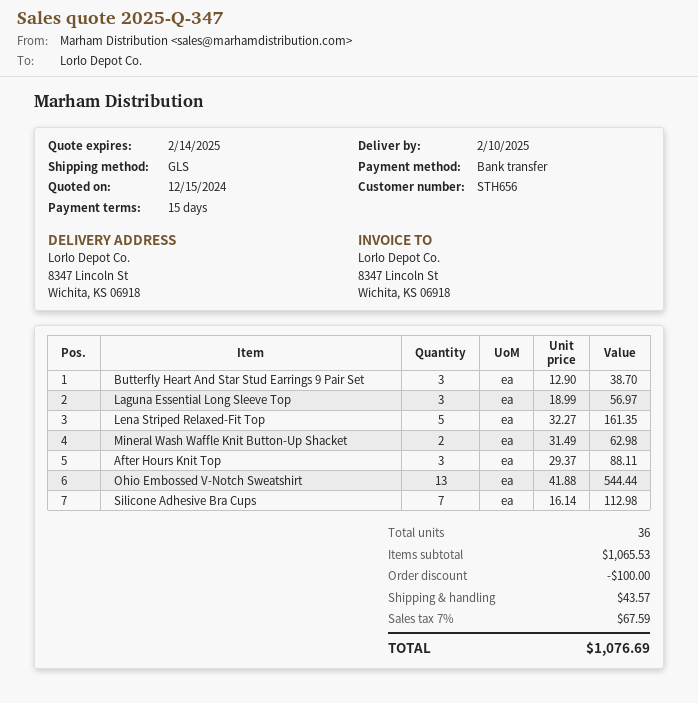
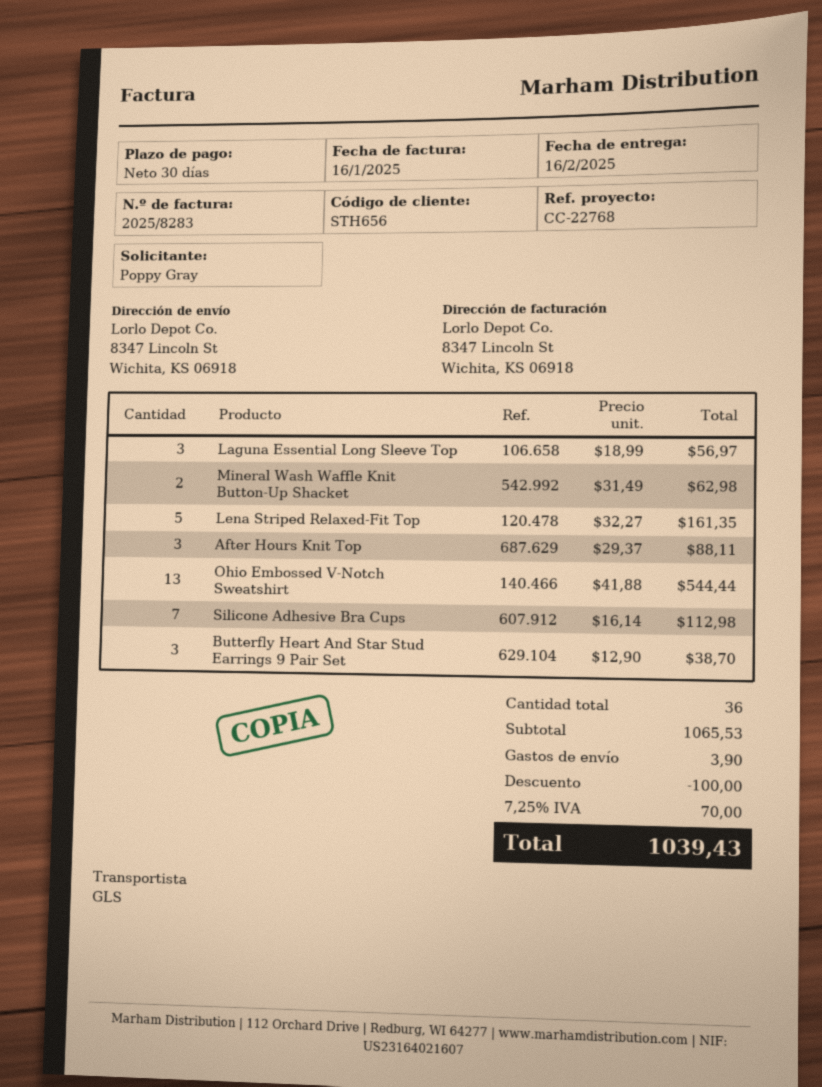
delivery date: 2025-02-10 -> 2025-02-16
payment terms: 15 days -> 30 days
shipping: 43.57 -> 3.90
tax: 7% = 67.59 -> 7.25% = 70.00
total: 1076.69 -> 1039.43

WHAT YOU NEED TO DO: Would you return all the data exactly as given, minus the pictures?

FINISHED TASK:
delivery date: 2025-02-10 -> 2025-02-16
payment terms: 15 days -> 30 days
shipping: 43.57 -> 3.90
tax: 7% = 67.59 -> 7.25% = 70.00
total: 1076.69 -> 1039.43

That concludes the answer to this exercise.